Task requirements:
In the listing below, find the line containing "- Branches are" and the line containing "- Please, review". Repeat exactly those two lines and every line between them.

►

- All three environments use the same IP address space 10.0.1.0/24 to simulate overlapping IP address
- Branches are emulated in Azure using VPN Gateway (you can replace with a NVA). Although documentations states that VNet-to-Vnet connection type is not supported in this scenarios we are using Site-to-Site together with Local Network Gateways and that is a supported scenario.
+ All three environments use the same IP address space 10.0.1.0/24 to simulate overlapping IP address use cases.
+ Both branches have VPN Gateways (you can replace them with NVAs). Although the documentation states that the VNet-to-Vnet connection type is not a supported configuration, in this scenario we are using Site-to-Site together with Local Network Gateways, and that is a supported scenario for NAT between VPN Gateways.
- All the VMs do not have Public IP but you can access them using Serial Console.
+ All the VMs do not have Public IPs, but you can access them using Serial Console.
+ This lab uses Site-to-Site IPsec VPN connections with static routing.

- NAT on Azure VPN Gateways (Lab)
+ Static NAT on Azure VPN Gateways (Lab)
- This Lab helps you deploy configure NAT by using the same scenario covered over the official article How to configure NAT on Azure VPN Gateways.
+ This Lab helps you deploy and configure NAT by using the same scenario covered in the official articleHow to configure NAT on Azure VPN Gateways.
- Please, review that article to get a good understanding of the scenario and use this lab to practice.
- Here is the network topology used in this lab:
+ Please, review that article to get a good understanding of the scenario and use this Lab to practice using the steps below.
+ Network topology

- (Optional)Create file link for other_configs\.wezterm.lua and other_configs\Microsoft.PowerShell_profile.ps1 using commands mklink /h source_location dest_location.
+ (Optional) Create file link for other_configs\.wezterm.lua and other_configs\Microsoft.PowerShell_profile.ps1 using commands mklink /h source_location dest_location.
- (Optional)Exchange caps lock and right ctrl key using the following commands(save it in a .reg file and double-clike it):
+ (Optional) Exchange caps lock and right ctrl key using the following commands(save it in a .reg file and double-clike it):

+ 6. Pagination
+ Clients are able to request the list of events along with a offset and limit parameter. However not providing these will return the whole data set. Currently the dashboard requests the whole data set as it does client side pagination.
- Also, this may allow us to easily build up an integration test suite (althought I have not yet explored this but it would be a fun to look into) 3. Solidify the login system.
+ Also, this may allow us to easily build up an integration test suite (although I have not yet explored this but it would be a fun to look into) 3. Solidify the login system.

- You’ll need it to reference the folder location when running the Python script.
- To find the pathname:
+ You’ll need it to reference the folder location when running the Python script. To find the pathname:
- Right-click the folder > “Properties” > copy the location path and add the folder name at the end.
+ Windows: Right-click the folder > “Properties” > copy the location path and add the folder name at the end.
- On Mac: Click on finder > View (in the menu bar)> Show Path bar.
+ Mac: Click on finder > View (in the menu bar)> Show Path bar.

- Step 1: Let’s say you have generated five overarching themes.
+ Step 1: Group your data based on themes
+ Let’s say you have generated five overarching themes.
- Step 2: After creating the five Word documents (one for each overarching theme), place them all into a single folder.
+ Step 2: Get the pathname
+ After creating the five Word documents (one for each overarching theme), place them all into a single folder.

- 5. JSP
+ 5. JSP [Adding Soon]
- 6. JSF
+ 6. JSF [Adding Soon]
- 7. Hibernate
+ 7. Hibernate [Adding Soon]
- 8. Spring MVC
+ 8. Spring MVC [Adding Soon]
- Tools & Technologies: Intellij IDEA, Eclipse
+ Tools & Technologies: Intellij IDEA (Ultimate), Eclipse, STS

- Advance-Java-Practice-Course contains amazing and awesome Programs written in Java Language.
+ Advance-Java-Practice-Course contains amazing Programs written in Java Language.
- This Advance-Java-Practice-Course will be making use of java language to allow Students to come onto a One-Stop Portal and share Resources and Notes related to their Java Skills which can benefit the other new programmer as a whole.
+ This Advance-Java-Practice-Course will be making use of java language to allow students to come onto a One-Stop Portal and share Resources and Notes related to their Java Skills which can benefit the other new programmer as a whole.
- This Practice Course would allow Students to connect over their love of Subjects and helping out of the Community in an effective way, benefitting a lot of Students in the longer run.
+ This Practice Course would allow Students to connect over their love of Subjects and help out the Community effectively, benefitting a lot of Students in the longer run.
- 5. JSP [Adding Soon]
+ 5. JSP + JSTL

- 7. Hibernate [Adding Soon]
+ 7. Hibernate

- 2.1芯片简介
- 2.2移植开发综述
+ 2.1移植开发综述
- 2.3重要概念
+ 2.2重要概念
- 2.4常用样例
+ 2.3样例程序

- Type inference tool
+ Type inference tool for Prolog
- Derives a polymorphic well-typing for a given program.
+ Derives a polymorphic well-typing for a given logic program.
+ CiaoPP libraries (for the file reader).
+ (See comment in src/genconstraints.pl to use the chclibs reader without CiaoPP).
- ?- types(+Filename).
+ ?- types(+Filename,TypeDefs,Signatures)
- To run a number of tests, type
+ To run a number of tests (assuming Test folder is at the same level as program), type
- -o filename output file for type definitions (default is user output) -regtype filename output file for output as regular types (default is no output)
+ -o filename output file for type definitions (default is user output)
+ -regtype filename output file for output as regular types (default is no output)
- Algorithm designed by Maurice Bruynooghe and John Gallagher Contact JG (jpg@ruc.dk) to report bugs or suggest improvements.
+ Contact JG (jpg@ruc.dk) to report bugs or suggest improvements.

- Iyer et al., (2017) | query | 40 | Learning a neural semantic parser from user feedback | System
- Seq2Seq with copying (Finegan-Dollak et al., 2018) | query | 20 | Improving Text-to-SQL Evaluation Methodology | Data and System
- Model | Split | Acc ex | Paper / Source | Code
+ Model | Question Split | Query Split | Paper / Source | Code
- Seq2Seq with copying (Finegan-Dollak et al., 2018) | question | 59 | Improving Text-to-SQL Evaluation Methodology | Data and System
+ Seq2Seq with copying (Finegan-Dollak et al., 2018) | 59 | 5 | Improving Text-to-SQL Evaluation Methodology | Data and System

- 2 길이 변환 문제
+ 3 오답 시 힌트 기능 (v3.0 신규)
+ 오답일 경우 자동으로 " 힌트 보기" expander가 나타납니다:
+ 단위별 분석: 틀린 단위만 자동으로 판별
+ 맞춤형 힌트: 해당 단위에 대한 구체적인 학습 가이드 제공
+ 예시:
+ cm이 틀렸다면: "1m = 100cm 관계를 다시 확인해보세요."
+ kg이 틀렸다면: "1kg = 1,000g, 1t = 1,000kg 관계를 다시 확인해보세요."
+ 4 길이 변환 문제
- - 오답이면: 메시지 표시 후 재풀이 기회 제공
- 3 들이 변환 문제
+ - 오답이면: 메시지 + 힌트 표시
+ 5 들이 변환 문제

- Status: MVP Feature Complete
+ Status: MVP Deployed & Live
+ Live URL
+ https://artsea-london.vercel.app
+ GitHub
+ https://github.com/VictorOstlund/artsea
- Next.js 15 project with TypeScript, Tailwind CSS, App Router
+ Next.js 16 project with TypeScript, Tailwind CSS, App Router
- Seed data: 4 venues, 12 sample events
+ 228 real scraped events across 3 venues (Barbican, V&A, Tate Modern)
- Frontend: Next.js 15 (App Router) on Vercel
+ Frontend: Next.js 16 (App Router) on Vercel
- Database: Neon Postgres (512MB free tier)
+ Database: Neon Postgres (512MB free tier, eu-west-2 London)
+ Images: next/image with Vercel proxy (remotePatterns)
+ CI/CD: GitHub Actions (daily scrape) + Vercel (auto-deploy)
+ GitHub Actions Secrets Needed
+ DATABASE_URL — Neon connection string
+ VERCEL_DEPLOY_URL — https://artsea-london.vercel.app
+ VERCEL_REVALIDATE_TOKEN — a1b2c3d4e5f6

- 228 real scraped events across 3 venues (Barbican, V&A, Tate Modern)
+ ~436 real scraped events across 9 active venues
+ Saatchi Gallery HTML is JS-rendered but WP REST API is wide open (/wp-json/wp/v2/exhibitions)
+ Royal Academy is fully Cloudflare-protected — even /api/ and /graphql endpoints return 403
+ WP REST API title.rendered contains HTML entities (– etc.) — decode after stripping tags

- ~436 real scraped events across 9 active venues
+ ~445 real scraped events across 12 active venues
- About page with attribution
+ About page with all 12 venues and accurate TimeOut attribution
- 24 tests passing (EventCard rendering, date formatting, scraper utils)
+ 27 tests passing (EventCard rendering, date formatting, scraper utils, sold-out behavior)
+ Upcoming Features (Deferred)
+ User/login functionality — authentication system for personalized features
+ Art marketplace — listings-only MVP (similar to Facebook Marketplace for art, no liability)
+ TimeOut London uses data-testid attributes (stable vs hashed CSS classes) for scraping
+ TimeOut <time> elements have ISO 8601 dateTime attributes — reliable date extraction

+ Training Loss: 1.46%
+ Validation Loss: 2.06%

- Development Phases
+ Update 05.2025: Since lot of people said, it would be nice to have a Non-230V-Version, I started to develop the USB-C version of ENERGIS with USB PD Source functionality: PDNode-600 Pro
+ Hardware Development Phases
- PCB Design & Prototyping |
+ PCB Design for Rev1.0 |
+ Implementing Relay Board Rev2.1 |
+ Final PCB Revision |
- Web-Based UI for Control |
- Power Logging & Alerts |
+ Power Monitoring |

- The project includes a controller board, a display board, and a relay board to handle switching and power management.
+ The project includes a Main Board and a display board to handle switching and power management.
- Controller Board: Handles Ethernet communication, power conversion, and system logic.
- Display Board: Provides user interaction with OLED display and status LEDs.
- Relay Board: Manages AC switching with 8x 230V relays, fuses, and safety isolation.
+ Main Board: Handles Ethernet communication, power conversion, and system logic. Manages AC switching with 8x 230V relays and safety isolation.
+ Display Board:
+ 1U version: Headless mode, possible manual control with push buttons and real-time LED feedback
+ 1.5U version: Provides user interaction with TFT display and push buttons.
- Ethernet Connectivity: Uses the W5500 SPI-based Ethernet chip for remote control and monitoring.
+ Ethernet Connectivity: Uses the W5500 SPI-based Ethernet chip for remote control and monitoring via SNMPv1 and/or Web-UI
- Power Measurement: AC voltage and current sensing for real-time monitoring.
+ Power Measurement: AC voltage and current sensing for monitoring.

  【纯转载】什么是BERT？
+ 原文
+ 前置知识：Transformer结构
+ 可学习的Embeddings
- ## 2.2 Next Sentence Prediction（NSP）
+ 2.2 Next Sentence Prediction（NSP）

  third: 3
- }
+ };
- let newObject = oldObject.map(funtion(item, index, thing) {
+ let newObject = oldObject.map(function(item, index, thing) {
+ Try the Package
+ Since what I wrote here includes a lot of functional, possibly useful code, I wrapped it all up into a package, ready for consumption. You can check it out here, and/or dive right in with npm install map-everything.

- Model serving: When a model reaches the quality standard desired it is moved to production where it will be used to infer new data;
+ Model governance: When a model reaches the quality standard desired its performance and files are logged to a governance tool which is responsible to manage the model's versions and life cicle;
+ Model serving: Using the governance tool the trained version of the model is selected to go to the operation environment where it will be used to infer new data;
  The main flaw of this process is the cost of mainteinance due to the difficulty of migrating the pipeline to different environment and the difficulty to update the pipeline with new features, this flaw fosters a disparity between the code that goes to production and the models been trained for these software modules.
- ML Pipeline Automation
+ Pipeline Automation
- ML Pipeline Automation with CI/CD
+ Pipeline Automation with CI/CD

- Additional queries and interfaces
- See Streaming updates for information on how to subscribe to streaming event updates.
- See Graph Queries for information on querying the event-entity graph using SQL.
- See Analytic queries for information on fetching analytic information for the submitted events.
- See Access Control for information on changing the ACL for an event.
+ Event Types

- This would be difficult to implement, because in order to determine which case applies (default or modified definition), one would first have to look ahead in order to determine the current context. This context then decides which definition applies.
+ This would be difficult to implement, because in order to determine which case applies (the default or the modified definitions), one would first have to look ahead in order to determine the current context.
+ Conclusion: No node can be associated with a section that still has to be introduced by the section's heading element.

◄

Reply:
- Branches are emulated in Azure using VPN Gateway (you can replace with a NVA). Although documentations states that VNet-to-Vnet connection type is not supported in this scenarios we are using Site-to-Site together with Local Network Gateways and that is a supported scenario.
+ All three environments use the same IP address space 10.0.1.0/24 to simulate overlapping IP address use cases.
+ Both branches have VPN Gateways (you can replace them with NVAs). Although the documentation states that the VNet-to-Vnet connection type is not a supported configuration, in this scenario we are using Site-to-Site together with Local Network Gateways, and that is a supported scenario for NAT between VPN Gateways.
- All the VMs do not have Public IP but you can access them using Serial Console.
+ All the VMs do not have Public IPs, but you can access them using Serial Console.
+ This lab uses Site-to-Site IPsec VPN connections with static routing.

- NAT on Azure VPN Gateways (Lab)
+ Static NAT on Azure VPN Gateways (Lab)
- This Lab helps you deploy configure NAT by using the same scenario covered over the official article How to configure NAT on Azure VPN Gateways.
+ This Lab helps you deploy and configure NAT by using the same scenario covered in the official articleHow to configure NAT on Azure VPN Gateways.
- Please, review that article to get a good understanding of the scenario and use this lab to practice.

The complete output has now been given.